# The data
□ □ □
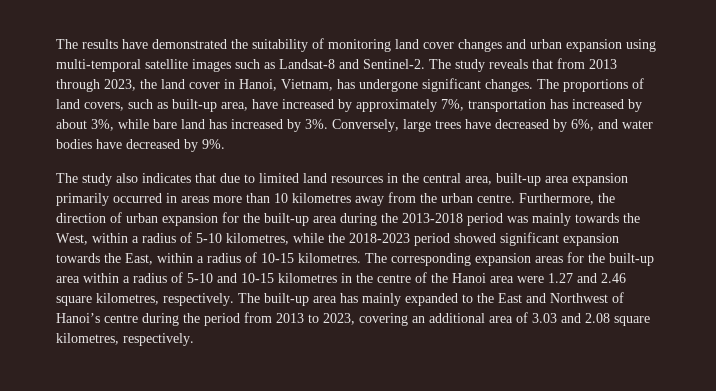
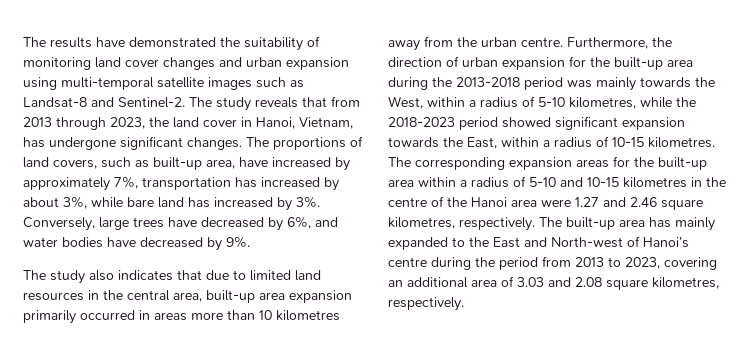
- The built-up area has mainly expanded to the East and Northwest of Hanoi’s centre during the period from 2013 to 2023, covering an additional area of 3.03 and 2.08 square kilometres, respectively.
+ The built-up area has mainly expanded to the East and North-west of Hanoi’s centre during the period from 2013 to 2023, covering an additional area of 3.03 and 2.08 square kilometres, respectively.

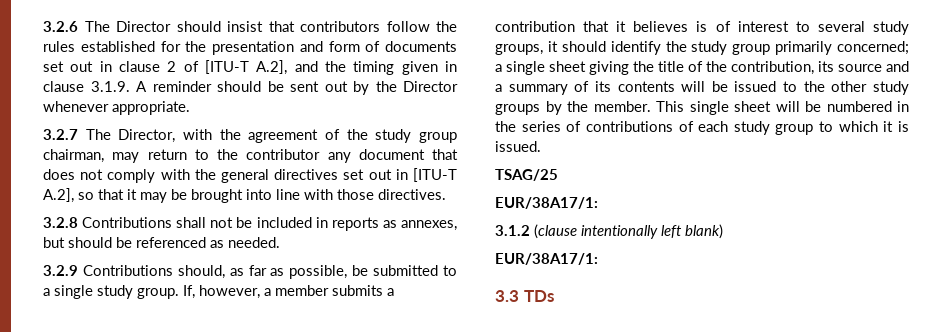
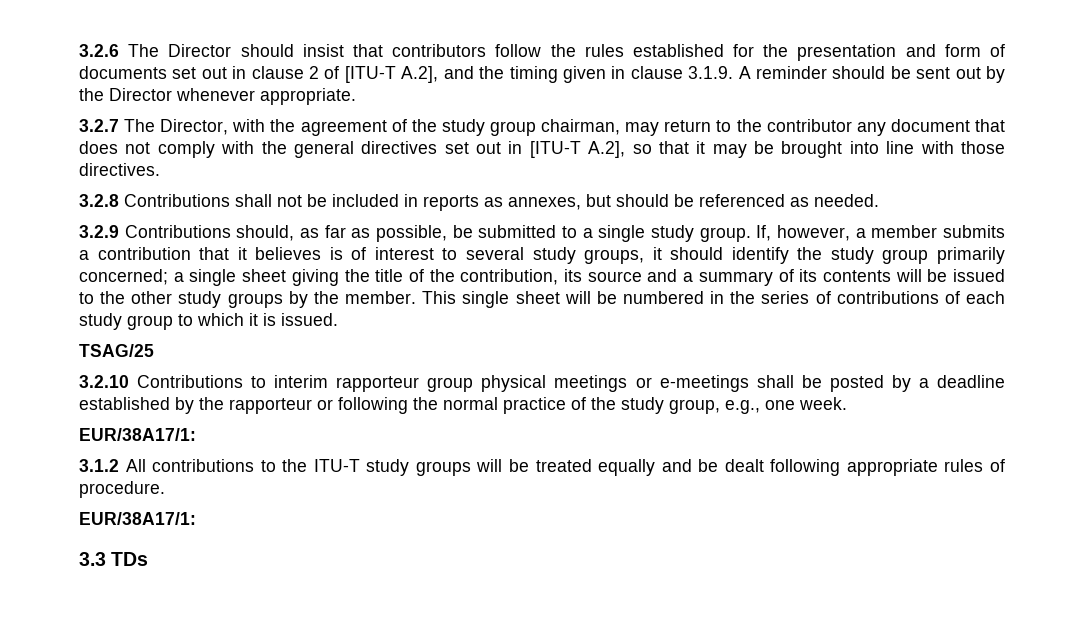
  TSAG/25
+ 3.2.10 Contributions to interim rapporteur group physical meetings or e-meetings shall be posted by a deadline established by the rapporteur or following the normal practice of the study group, e.g., one week.
  EUR/38A17/1:
- 3.1.2 (clause intentionally left blank)
+ 3.1.2 All contributions to the ITU-T study groups will be treated equally and be dealt following appropriate rules of procedure.

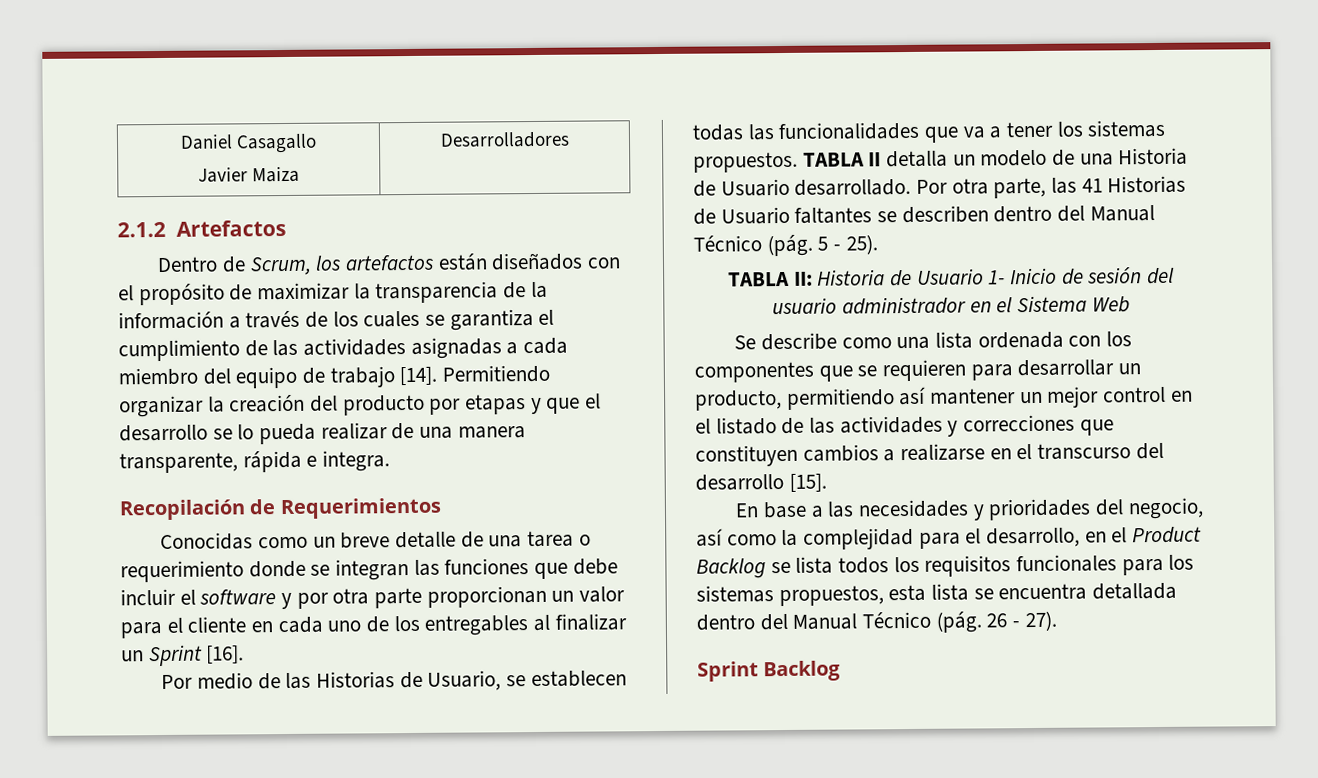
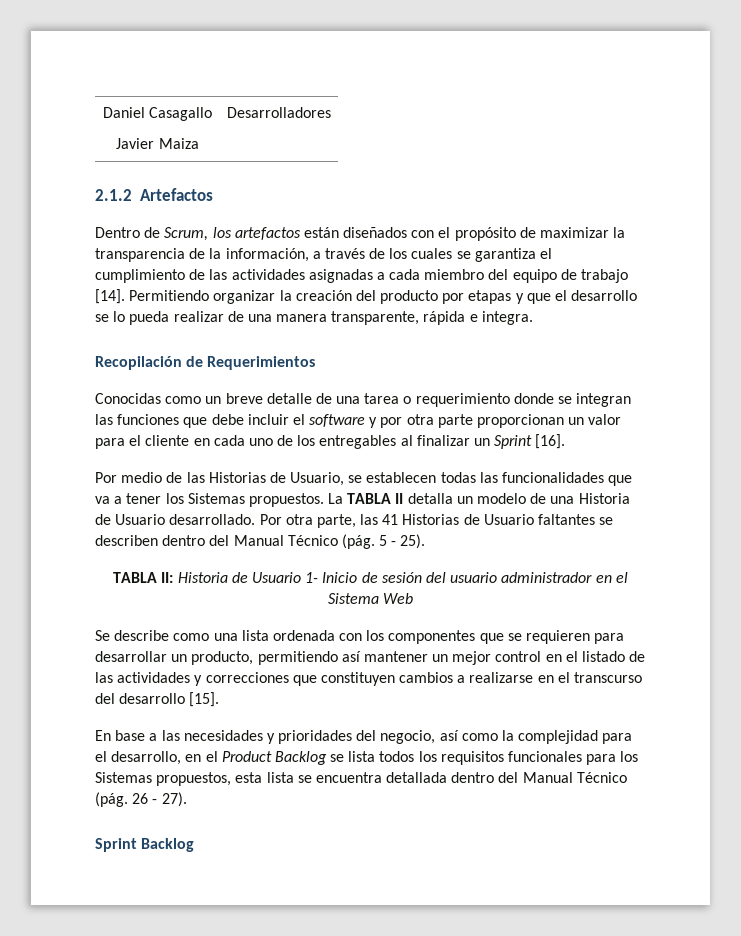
- Dentro de Scrum, los artefactos están diseñados con el propósito de maximizar la transparencia de la información a través de los cuales se garantiza el cumplimiento de las actividades asignadas a cada miembro del equipo de trabajo [14].
+ Dentro de Scrum, los artefactos están diseñados con el propósito de maximizar la transparencia de la información, a través de los cuales se garantiza el cumplimiento de las actividades asignadas a cada miembro del equipo de trabajo [14].
- Por medio de las Historias de Usuario, se establecen todas las funcionalidades que va a tener los sistemas propuestos. TABLA II detalla un modelo de una Historia de Usuario desarrollado.
+ Por medio de las Historias de Usuario, se establecen todas las funcionalidades que va a tener los Sistemas propuestos. La TABLA II detalla un modelo de una Historia de Usuario desarrollado.
- En base a las necesidades y prioridades del negocio, así como la complejidad para el desarrollo, en el Product Backlog se lista todos los requisitos funcionales para los sistemas propuestos, esta lista se encuentra detallada dentro del Manual Técnico (pág.
+ En base a las necesidades y prioridades del negocio, así como la complejidad para el desarrollo, en el Product Backlog se lista todos los requisitos funcionales para los Sistemas propuestos, esta lista se encuentra detallada dentro del Manual Técnico (pág.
□ □ □
Sift through the material above and copy each line that holds "trabajo".

- Dentro de Scrum, los artefactos están diseñados con el propósito de maximizar la transparencia de la información a través de los cuales se garantiza el cumplimiento de las actividades asignadas a cada miembro del equipo de trabajo [14].
+ Dentro de Scrum, los artefactos están diseñados con el propósito de maximizar la transparencia de la información, a través de los cuales se garantiza el cumplimiento de las actividades asignadas a cada miembro del equipo de trabajo [14].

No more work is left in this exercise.